DATA RECORDS START
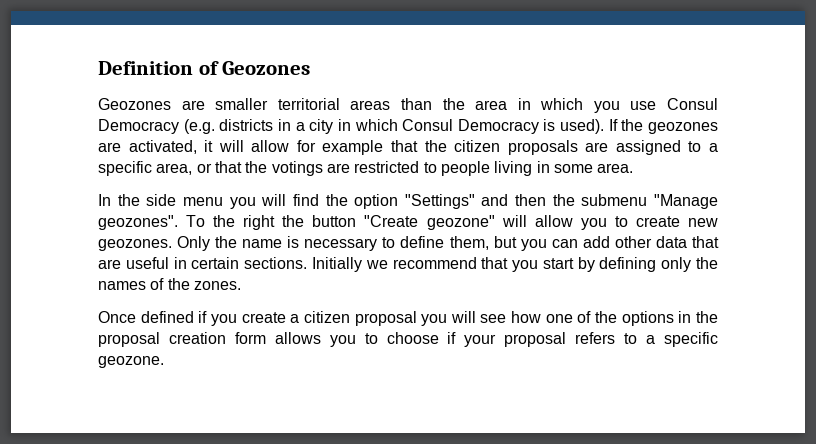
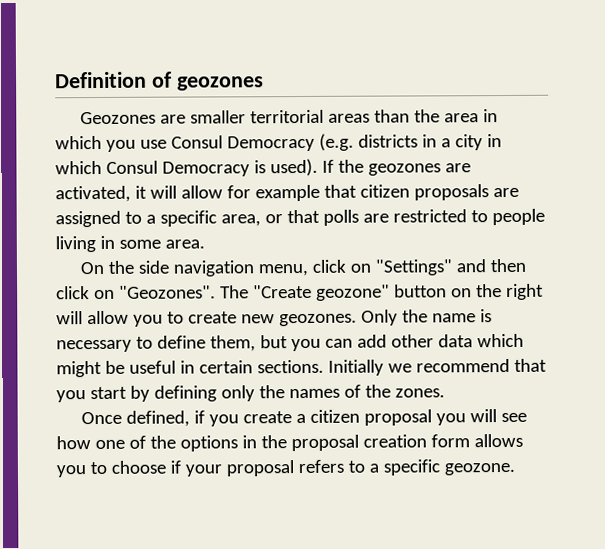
- Definition of Geozones
+ Definition of geozones
- If the geozones are activated, it will allow for example that the citizen proposals are assigned to a specific area, or that the votings are restricted to people living in some area.
+ If the geozones are activated, it will allow for example that citizen proposals are assigned to a specific area, or that polls are restricted to people living in some area.
- In the side menu you will find the option "Settings" and then the submenu "Manage geozones". To the right the button "Create geozone" will allow you to create new geozones.
+ On the side navigation menu, click on "Settings" and then click on "Geozones". The "Create geozone" button on the right will allow you to create new geozones.
- Only the name is necessary to define them, but you can add other data that are useful in certain sections.
+ Only the name is necessary to define them, but you can add other data which might be useful in certain sections.
- Once defined if you create a citizen proposal you will see how one of the options in the proposal creation form allows you to choose if your proposal refers to a specific geozone.
+ Once defined, if you create a citizen proposal you will see how one of the options in the proposal creation form allows you to choose if your proposal refers to a specific geozone.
DATA RECORDS END
Within the material above, copy exactly the lines from the line that holds "- If the geozones" up to and including the line that holds "example that citizen".

- If the geozones are activated, it will allow for example that the citizen proposals are assigned to a specific area, or that the votings are restricted to people living in some area.
+ If the geozones are activated, it will allow for example that citizen proposals are assigned to a specific area, or that polls are restricted to people living in some area.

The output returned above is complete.